Seychelles has one of the most extensive social policy programmes in the developing world, and has been identified as a model for the rest of Africa. This book provides comprehensive analysis of social policy development in the country from the colonial era onward, focusing on the political and economic developments that have led to the current situation. The challenge now is to maintain current levels of social policy interventions in the face of severe indebtedness and stagnant economic growth. Since the Primary Health Care convention at Alma Ata in 1978, the provision of primary healthcare for all has been achieved in the Seychelles. Private healthcare has been abolished. Public health services are comprehensive with specialised in-patient and out-patient services provided by the main hospital in Victoria. Among the most significant improvements in healthcare was the drop in maternal and child deaths, from 50 per 1000 live births in the 1960s to an average of 10 in the 2000s. Maternal deaths have become a rare occurrence. There has been continued and increasing investment in the health system throughout the past two decades, largely in response to soaring healthcare costs and changing patterns of disease.

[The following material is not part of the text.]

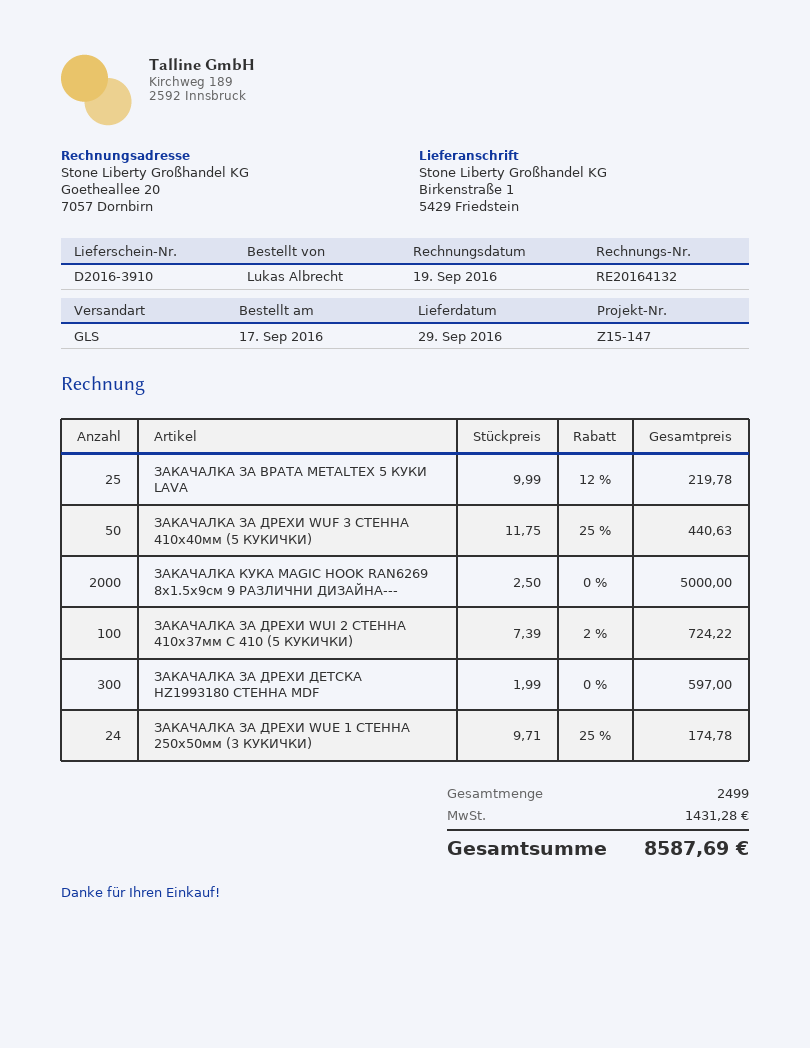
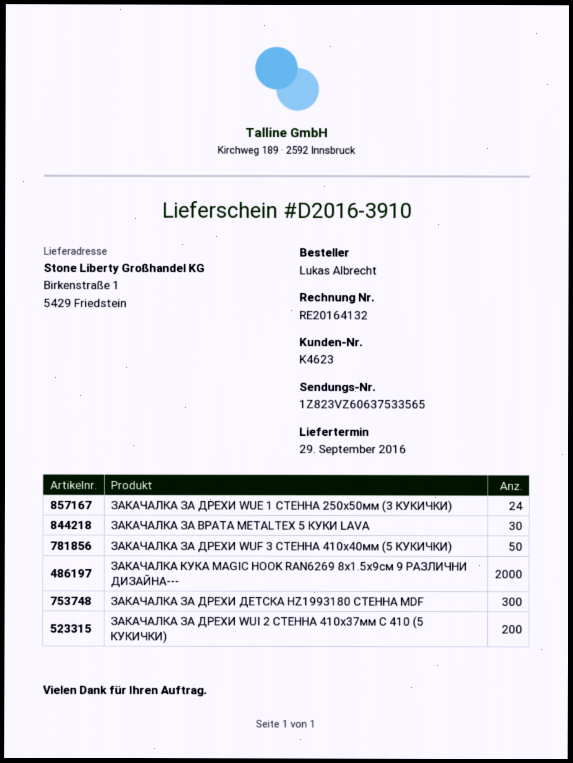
ЗАКАЧАЛКА ЗА ВРАТА METALTEX 5 КУКИ LAVA: 25 -> 30
ЗАКАЧАЛКА ЗА ДРЕХИ WUI 2 СТЕННА 410х37мм C 410 (5 КУКИЧКИ): 100 -> 200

United States aid policy and induced abortion in sub-Saharan Africa
Bendavid E, Avila P and Miller G: Bulletin of the World Health Organisation 89(12): 873-880C, December 2011

In this study, researchers aimed to determine whether the Mexico City Policy, a United States government policy that prohibits funding to non-governmental organisations performing or promoting abortion, was associated with the induced abortion rate in sub-Saharan Africa. Women in 20 African countries who had induced abortions between 1994 and 2008 were identified in Demographic and Health Surveys. A country’s exposure to the Mexico City Policy was considered high (or low) if its per capita assistance from the United States for family planning and reproductive health was above (or below) the median among study countries before the policy’s reinstatement in 2001. The study included 261,116 women aged 15 to 44 years. A comparison of 1994–2000 with 2001–2008 revealed an adjusted odds ratio for induced abortion of 2.55 for high-exposure countries versus low-exposure countries under the policy. There was a relative decline in the use of modern contraceptives in the high-exposure countries over the same time period. In conclusion, the induced abortion rate in sub-Saharan Africa rose in high-exposure countries relative to low-exposure countries when the Mexico City Policy was reintroduced. Reduced financial support for family planning may have led women to substitute abortion for contraception, the authors argue. Regardless of one’s views about abortion, the findings may have important implications for public policies governing abortion.